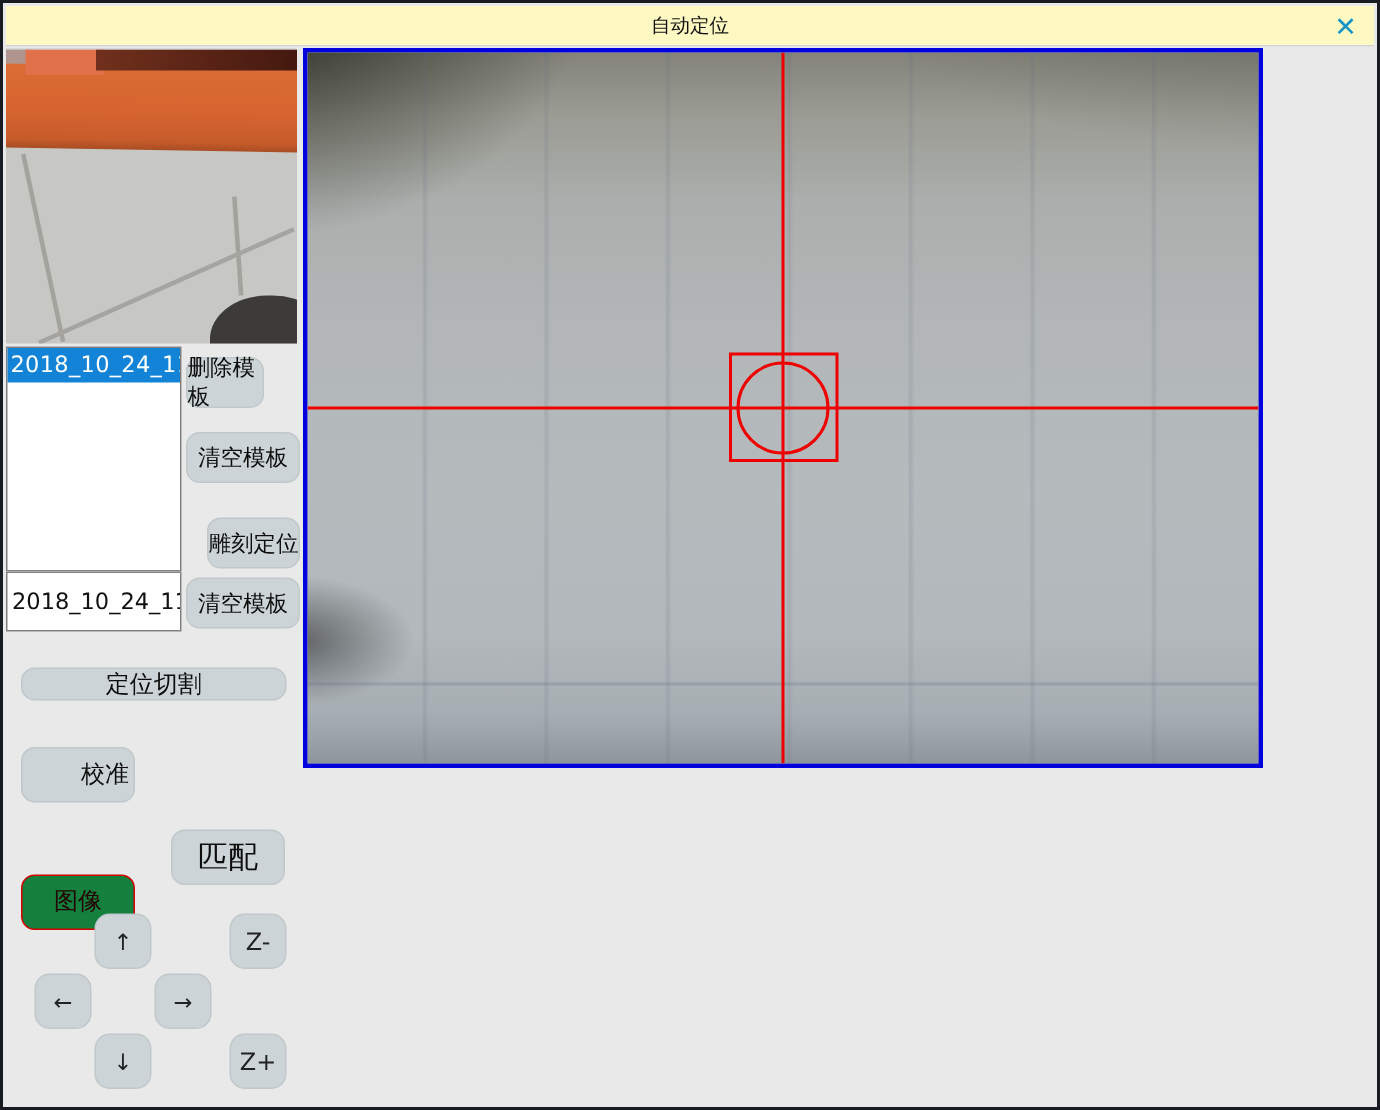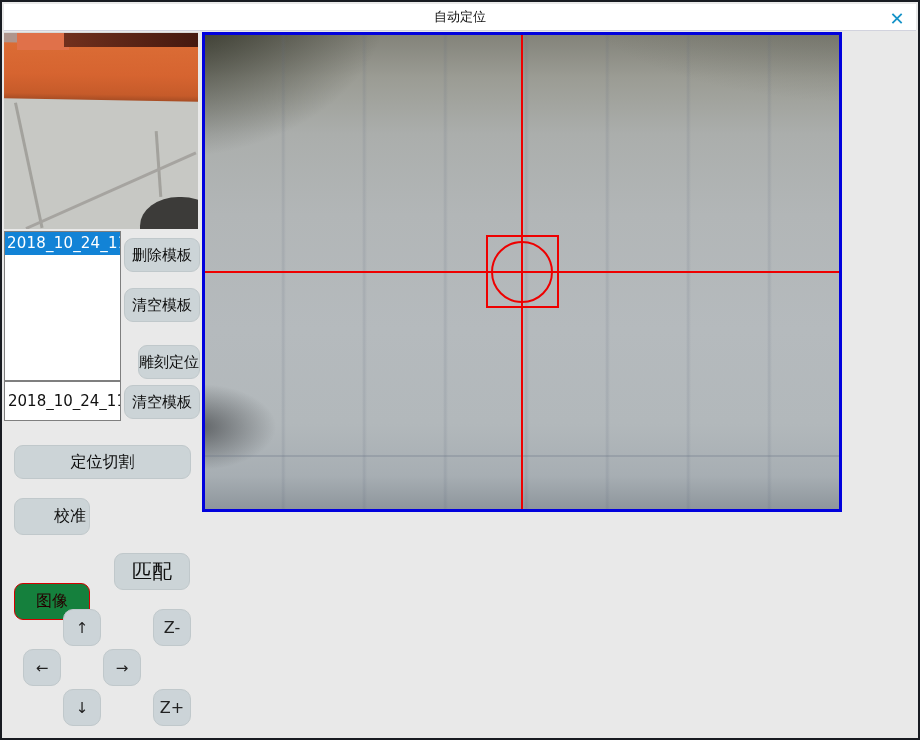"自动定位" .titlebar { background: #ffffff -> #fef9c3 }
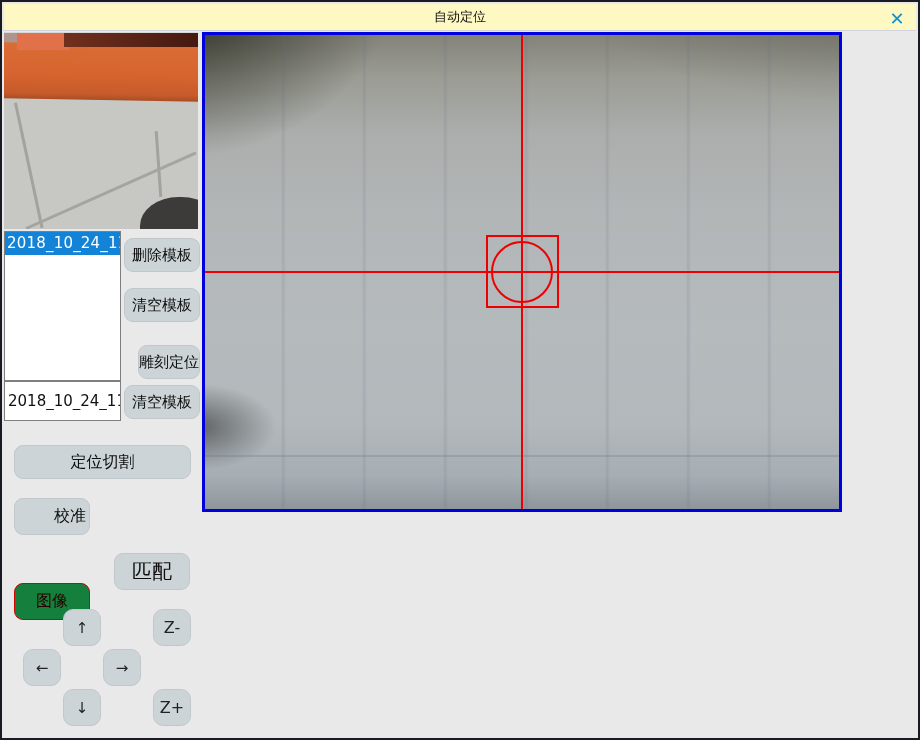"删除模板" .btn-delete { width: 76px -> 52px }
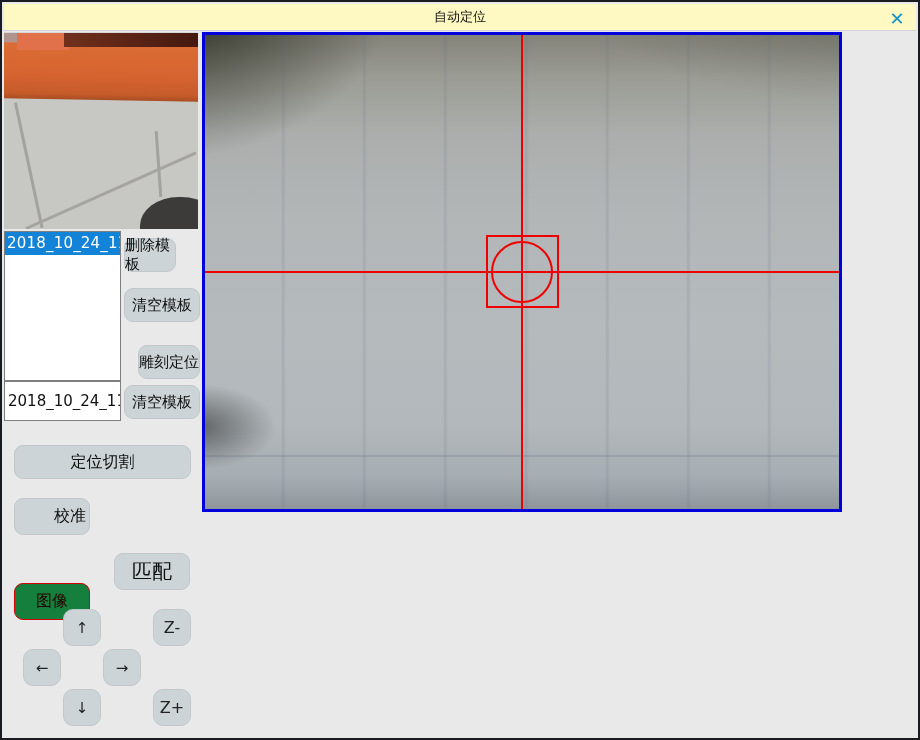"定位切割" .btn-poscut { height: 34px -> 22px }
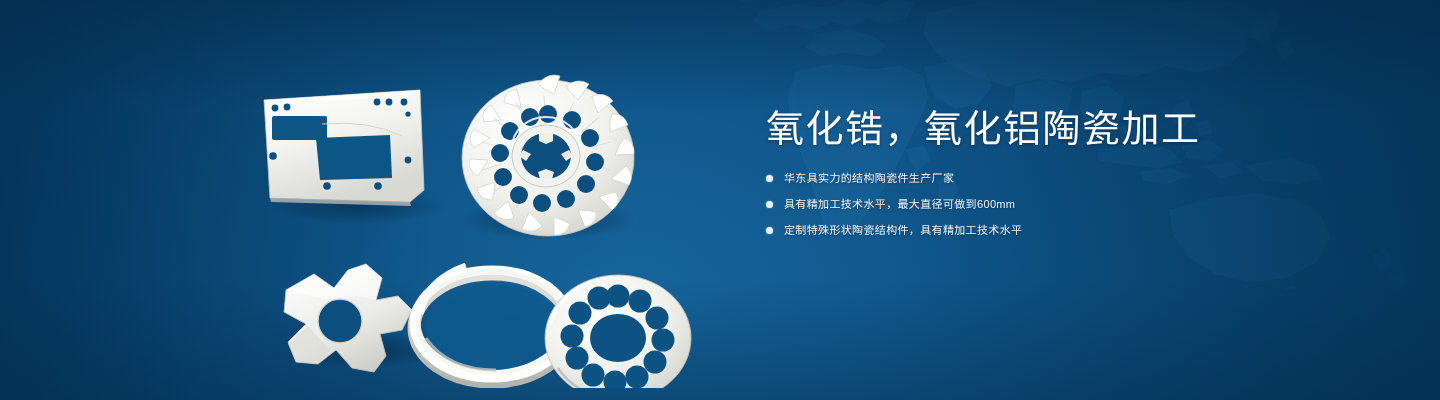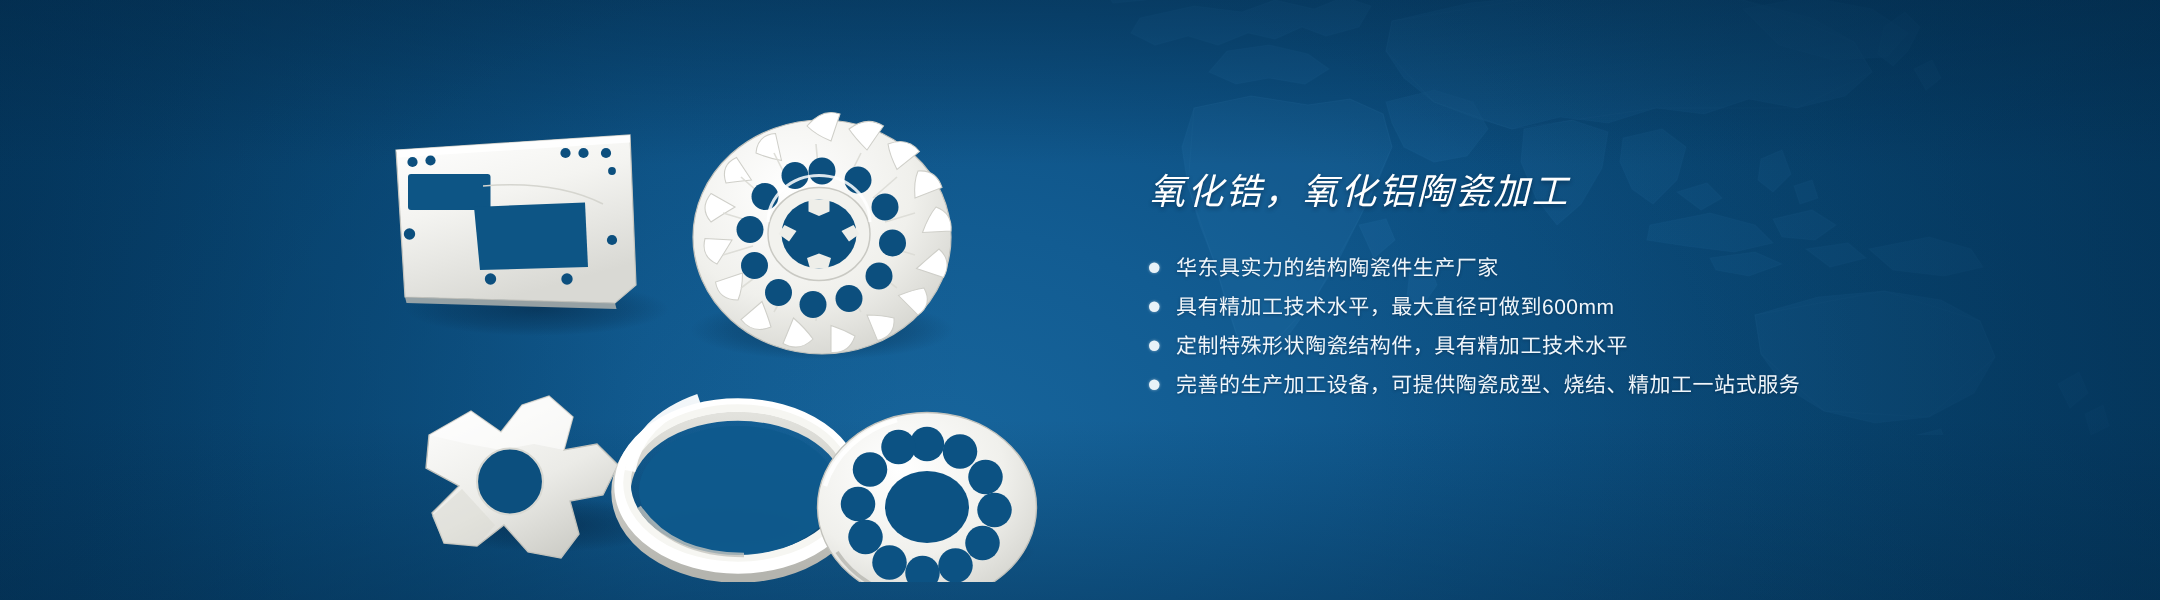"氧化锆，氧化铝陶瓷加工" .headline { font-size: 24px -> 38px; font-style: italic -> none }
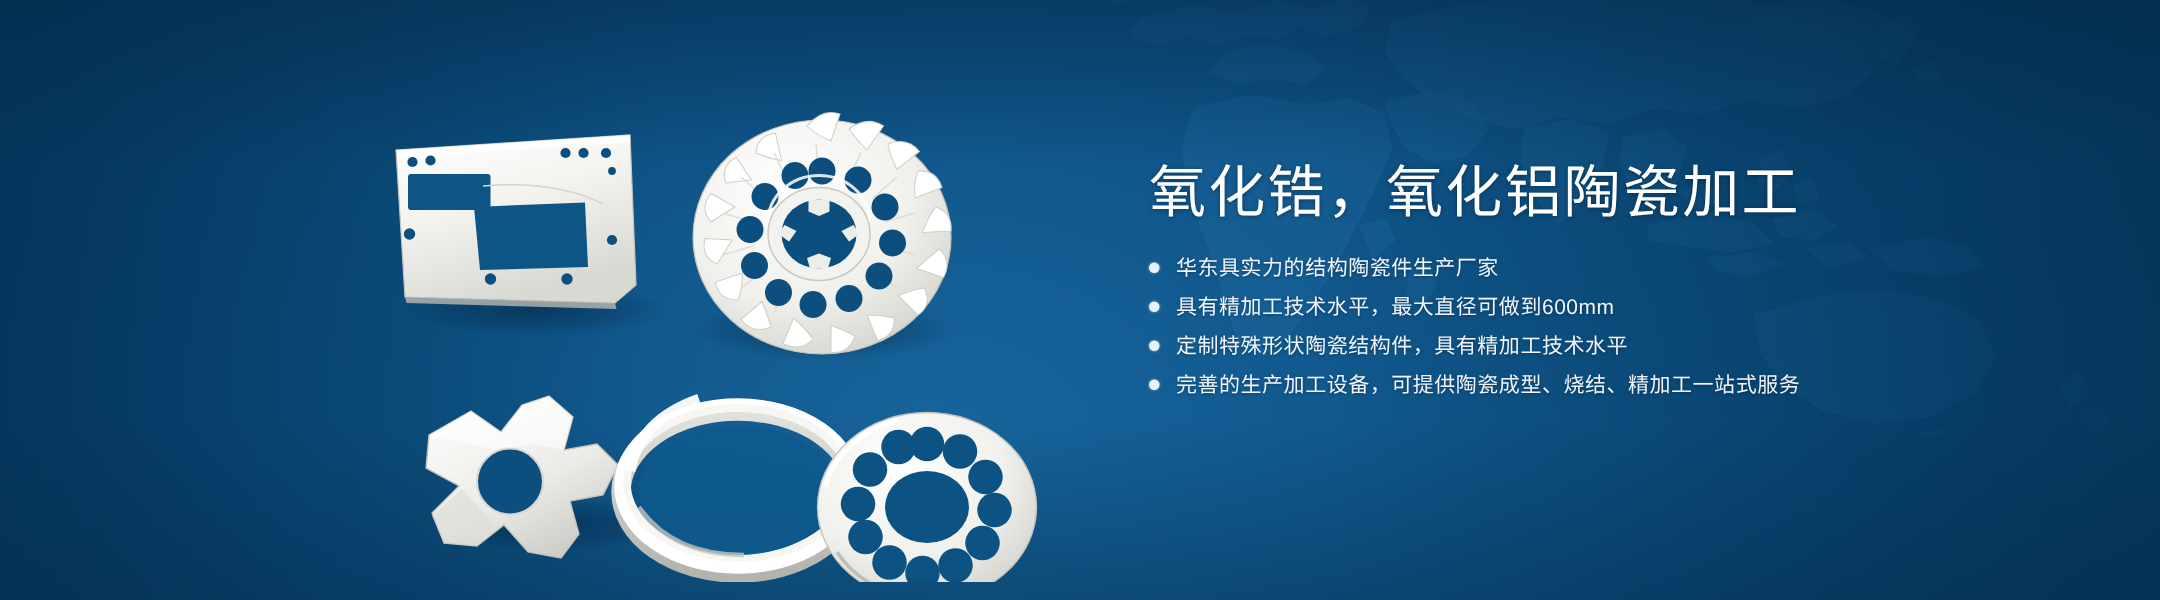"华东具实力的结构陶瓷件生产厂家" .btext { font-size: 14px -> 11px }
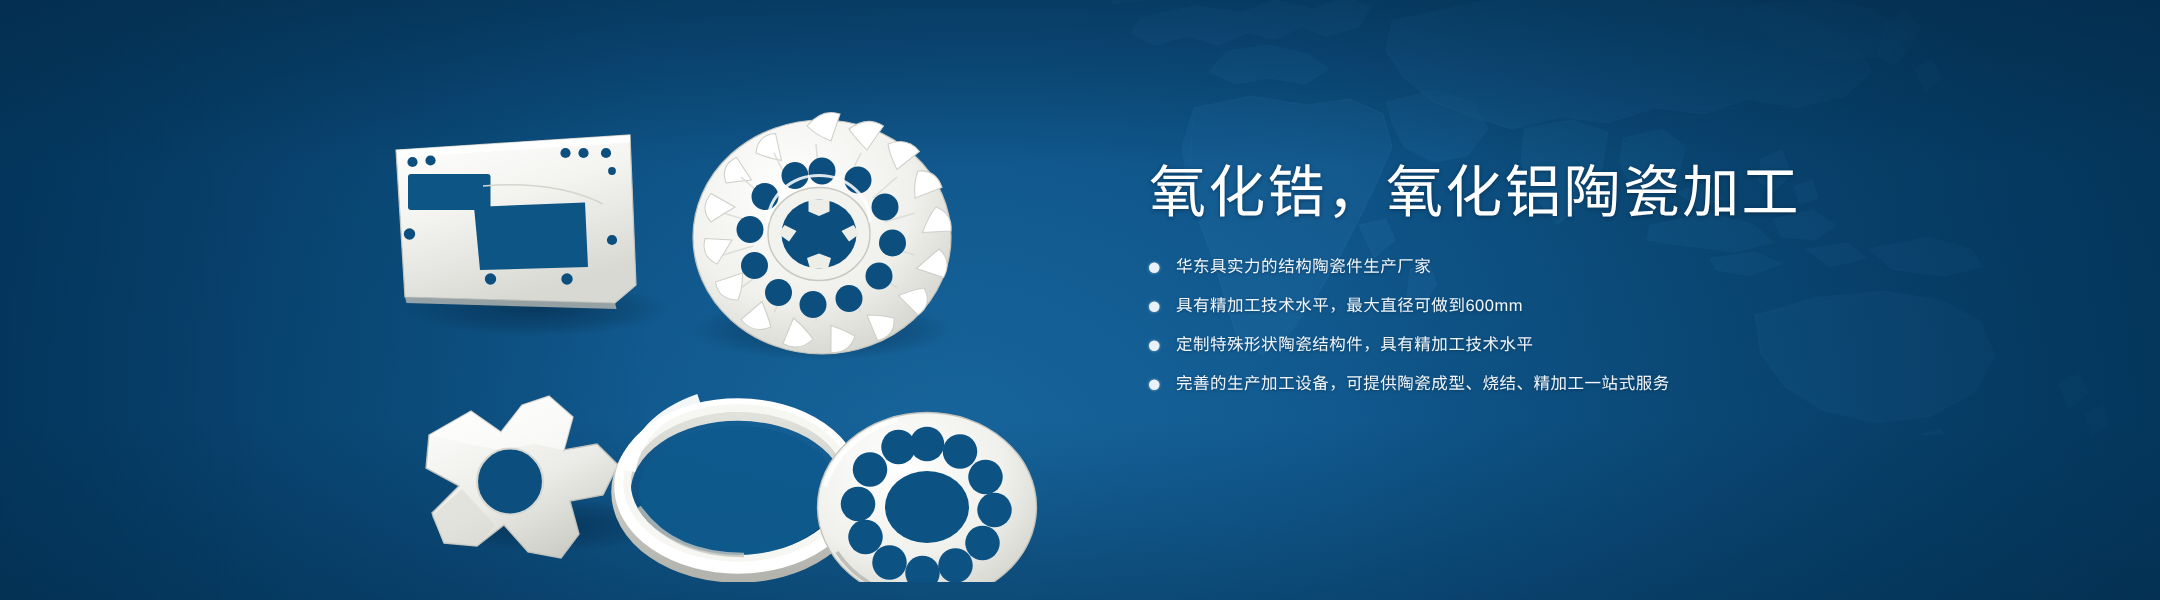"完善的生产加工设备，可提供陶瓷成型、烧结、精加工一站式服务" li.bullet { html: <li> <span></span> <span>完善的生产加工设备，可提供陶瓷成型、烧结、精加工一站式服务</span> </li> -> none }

● ● ● ● ● ● ●

Task to complete :: From the first line to the last, restate the entries exactly, without pictures.

Answer to this task ::
"自动定位" .titlebar { background: #ffffff -> #fef9c3 }
"删除模板" .btn-delete { width: 76px -> 52px }
"定位切割" .btn-poscut { height: 34px -> 22px }
"氧化锆，氧化铝陶瓷加工" .headline { font-size: 24px -> 38px; font-style: italic -> none }
"华东具实力的结构陶瓷件生产厂家" .btext { font-size: 14px -> 11px }
"完善的生产加工设备，可提供陶瓷成型、烧结、精加工一站式服务" li.bullet { html: <li> <span></span> <span>完善的生产加工设备，可提供陶瓷成型、烧结、精加工一站式服务</span> </li> -> none }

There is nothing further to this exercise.